Top of Material supplied
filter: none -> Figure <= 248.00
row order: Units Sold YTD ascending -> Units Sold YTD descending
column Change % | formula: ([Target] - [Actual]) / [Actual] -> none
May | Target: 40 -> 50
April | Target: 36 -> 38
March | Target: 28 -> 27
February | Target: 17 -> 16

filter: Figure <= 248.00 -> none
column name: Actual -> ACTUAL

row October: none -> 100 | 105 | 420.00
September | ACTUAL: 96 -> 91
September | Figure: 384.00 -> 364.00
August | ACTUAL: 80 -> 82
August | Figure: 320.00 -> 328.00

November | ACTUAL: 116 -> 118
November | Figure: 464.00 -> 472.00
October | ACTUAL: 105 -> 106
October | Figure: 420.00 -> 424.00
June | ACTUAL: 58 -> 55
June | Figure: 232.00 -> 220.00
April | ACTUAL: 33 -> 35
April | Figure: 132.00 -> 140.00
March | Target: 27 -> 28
Bottom of Material supplied
Top of Material supplied
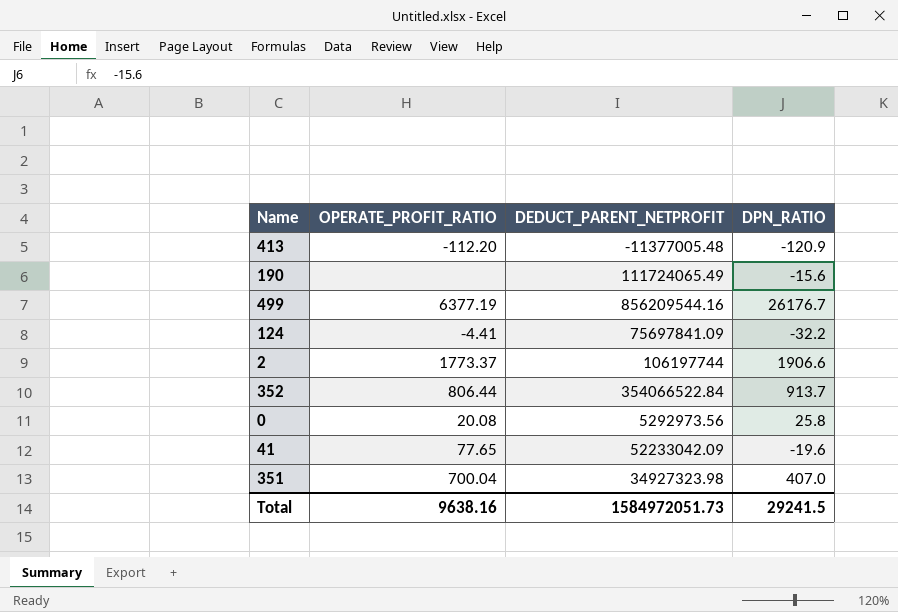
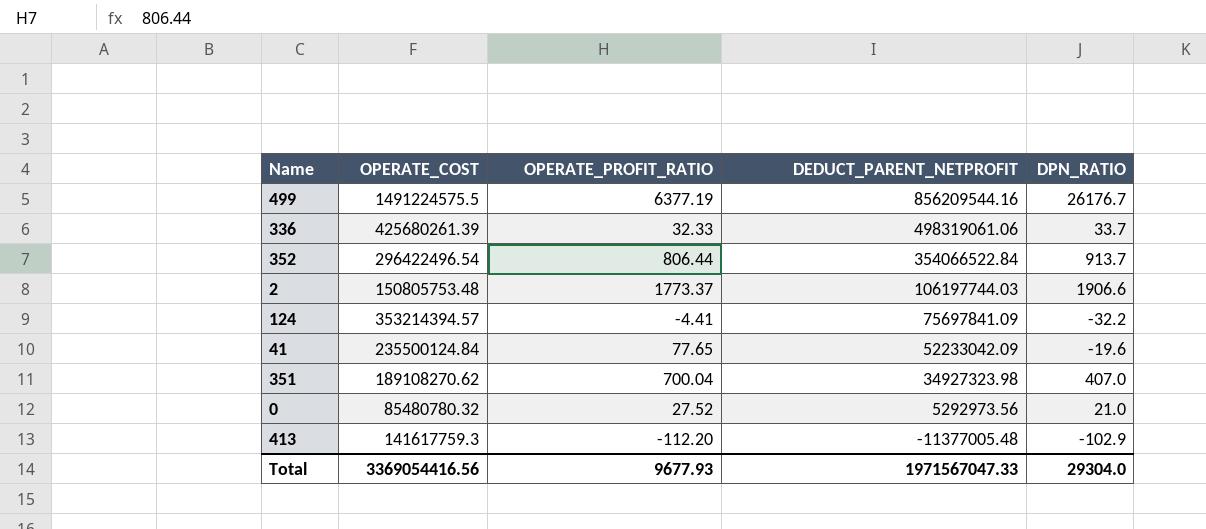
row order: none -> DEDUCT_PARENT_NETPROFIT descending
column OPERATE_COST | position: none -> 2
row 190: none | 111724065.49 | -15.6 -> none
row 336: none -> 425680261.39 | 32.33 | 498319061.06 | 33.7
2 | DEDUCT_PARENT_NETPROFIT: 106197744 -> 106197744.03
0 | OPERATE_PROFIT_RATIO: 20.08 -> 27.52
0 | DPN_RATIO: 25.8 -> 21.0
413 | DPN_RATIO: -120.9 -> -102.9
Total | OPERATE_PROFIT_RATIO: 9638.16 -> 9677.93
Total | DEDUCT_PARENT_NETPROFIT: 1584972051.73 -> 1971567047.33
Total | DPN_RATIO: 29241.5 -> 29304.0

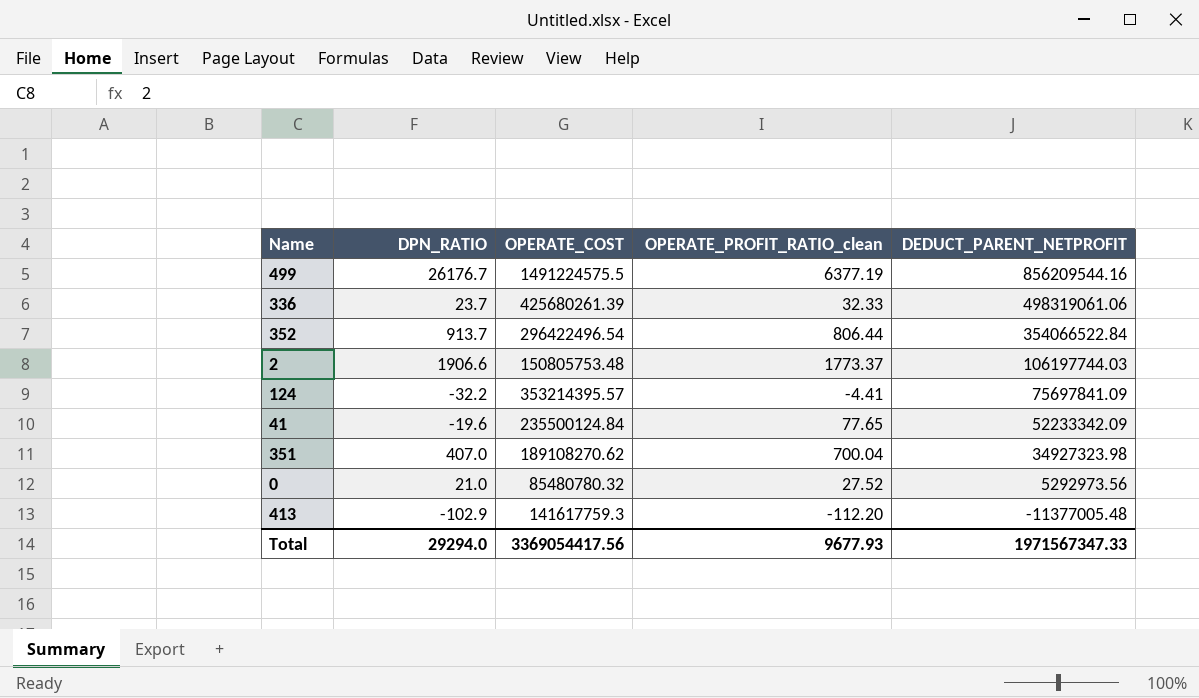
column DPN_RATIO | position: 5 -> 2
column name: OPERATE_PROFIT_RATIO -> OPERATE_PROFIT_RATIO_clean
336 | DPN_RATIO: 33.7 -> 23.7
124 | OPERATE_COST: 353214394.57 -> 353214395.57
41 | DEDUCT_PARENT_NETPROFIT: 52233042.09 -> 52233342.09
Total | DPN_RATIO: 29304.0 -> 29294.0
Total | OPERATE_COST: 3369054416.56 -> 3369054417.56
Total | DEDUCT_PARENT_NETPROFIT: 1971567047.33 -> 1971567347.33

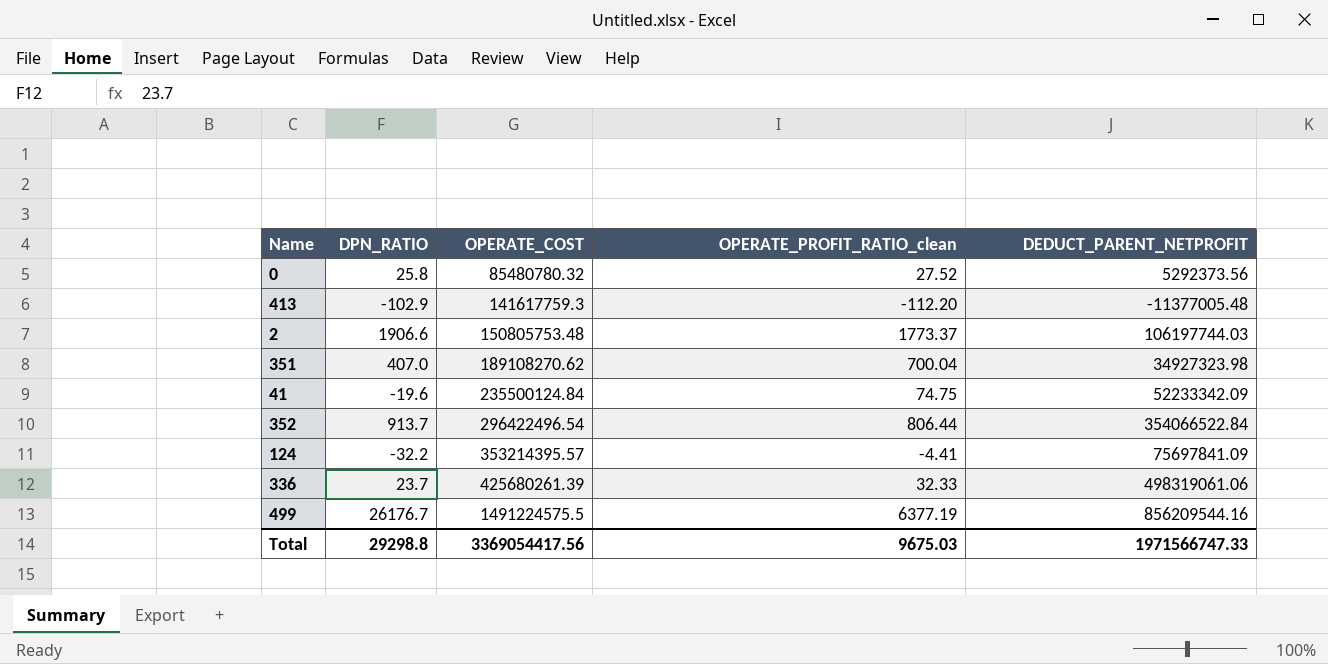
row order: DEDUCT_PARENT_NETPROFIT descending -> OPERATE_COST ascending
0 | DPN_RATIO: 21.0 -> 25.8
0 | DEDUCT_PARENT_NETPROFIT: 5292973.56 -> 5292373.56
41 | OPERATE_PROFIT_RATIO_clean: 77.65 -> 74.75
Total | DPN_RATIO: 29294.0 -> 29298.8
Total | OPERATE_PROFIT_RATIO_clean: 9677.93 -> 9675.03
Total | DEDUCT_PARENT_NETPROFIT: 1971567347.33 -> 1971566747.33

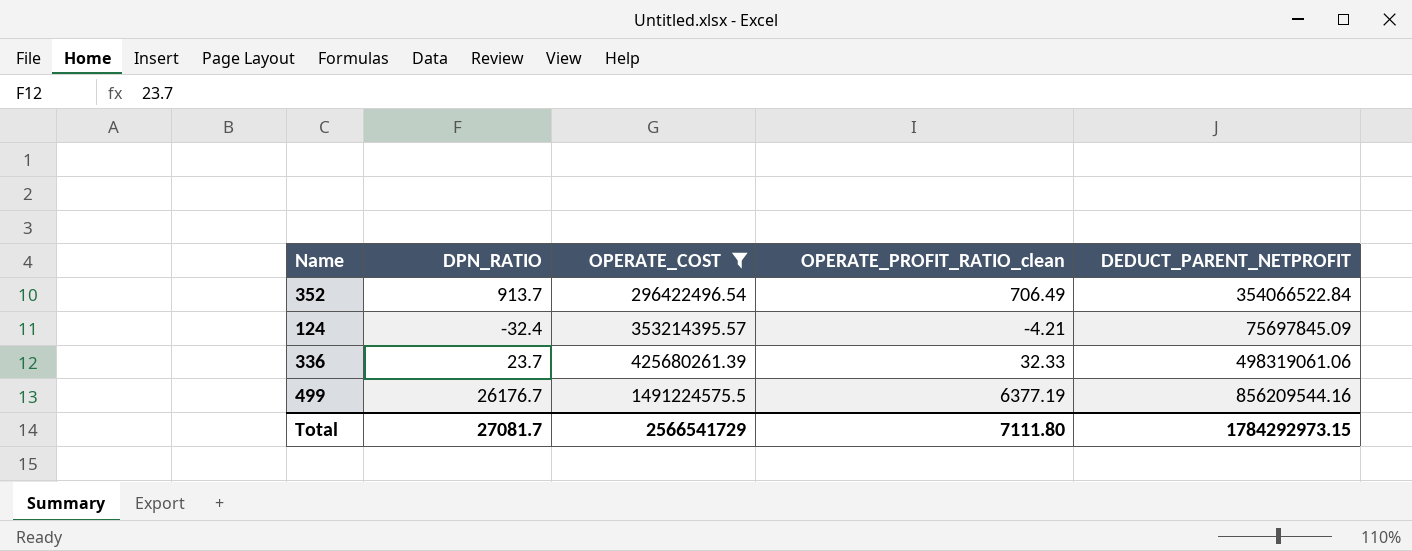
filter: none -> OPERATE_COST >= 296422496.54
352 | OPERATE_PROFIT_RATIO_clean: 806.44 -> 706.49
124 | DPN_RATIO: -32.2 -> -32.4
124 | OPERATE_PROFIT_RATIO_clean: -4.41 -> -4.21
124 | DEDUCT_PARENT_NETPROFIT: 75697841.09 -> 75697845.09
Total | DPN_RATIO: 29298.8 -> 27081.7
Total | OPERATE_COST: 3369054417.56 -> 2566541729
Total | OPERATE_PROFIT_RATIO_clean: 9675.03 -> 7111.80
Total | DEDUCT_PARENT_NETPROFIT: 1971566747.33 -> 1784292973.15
Bottom of Material supplied
Top of Material supplied
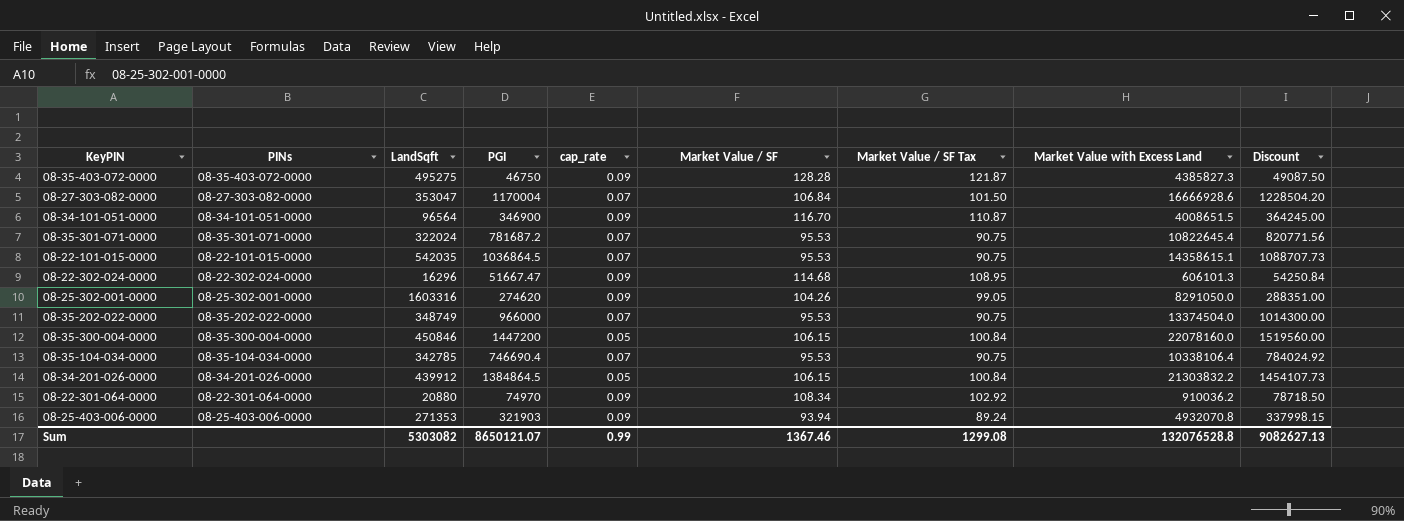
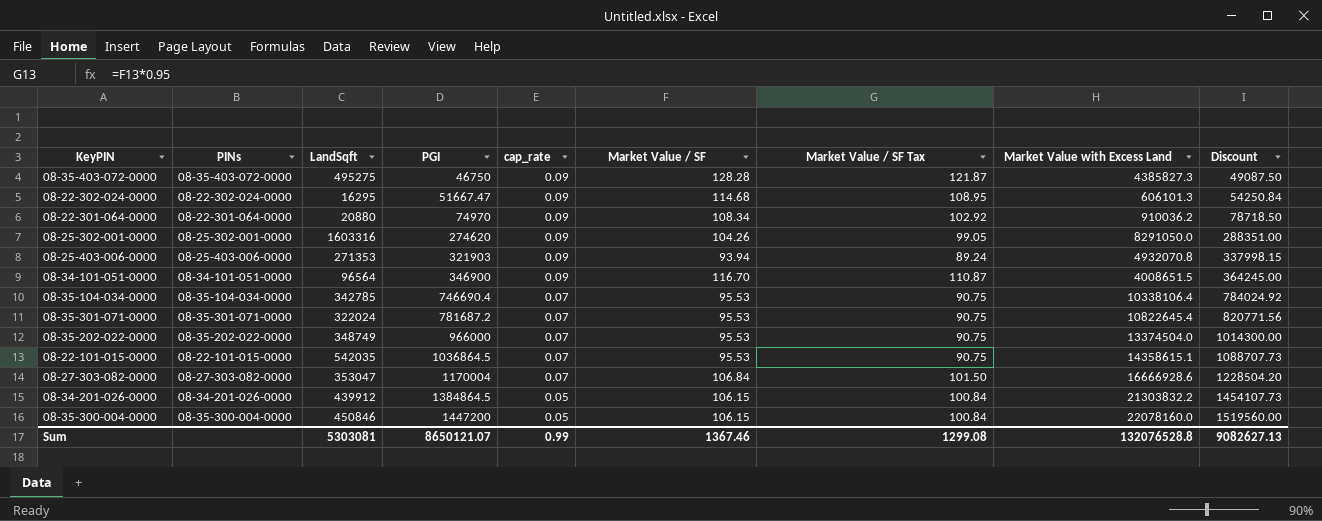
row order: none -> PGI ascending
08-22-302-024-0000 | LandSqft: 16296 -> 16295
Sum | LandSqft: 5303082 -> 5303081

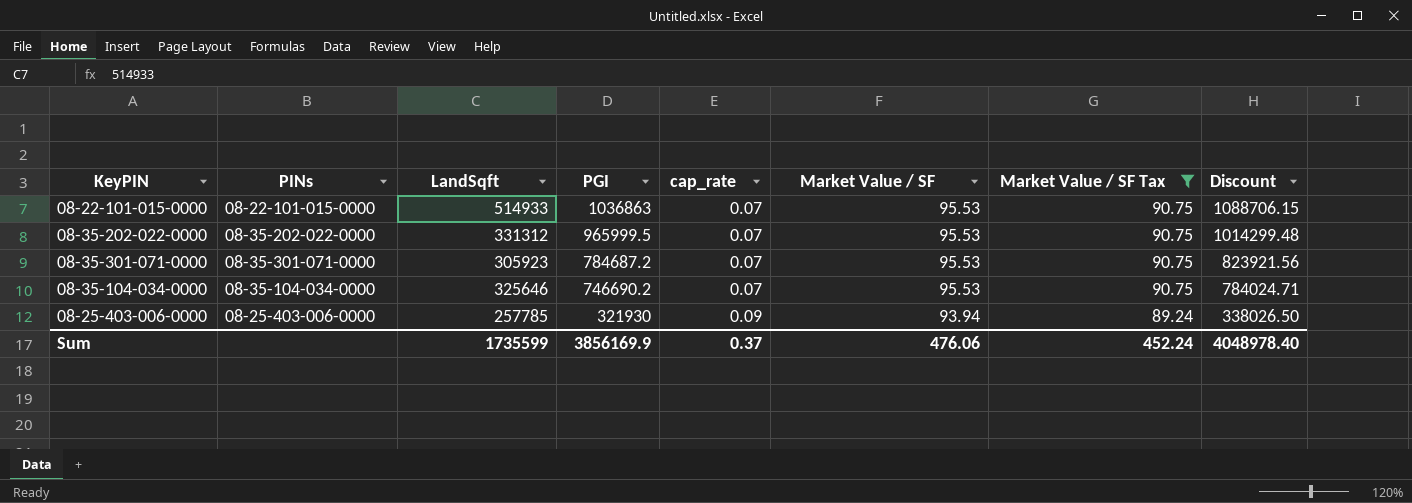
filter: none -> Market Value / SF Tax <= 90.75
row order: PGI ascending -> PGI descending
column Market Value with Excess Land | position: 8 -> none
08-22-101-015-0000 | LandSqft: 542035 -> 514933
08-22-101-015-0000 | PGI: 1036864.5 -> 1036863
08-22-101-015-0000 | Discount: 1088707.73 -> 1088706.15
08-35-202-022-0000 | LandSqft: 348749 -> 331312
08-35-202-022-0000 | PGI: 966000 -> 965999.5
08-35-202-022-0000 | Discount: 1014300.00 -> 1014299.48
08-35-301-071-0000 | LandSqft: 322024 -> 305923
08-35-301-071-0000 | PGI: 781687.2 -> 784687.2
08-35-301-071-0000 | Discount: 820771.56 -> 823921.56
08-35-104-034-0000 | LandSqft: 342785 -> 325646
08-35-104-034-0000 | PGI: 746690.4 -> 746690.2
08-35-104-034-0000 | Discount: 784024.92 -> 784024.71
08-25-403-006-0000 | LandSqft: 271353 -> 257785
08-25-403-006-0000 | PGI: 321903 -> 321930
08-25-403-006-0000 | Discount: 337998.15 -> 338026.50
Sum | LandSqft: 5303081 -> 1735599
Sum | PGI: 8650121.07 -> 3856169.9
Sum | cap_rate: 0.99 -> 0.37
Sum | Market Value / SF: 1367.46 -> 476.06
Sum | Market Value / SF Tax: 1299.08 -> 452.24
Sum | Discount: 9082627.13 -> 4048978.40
Bottom of Material supplied
The task
Could you write out, exactly as they stand, only the lines above that begin at the line with "row order: none -> DEDUCT_PARENT_NETPROFIT" and stop after the line with "2 | DEDUCT_PARENT_NETPROFIT: 106197744"?

Solution to this problem
row order: none -> DEDUCT_PARENT_NETPROFIT descending
column OPERATE_COST | position: none -> 2
row 190: none | 111724065.49 | -15.6 -> none
row 336: none -> 425680261.39 | 32.33 | 498319061.06 | 33.7
2 | DEDUCT_PARENT_NETPROFIT: 106197744 -> 106197744.03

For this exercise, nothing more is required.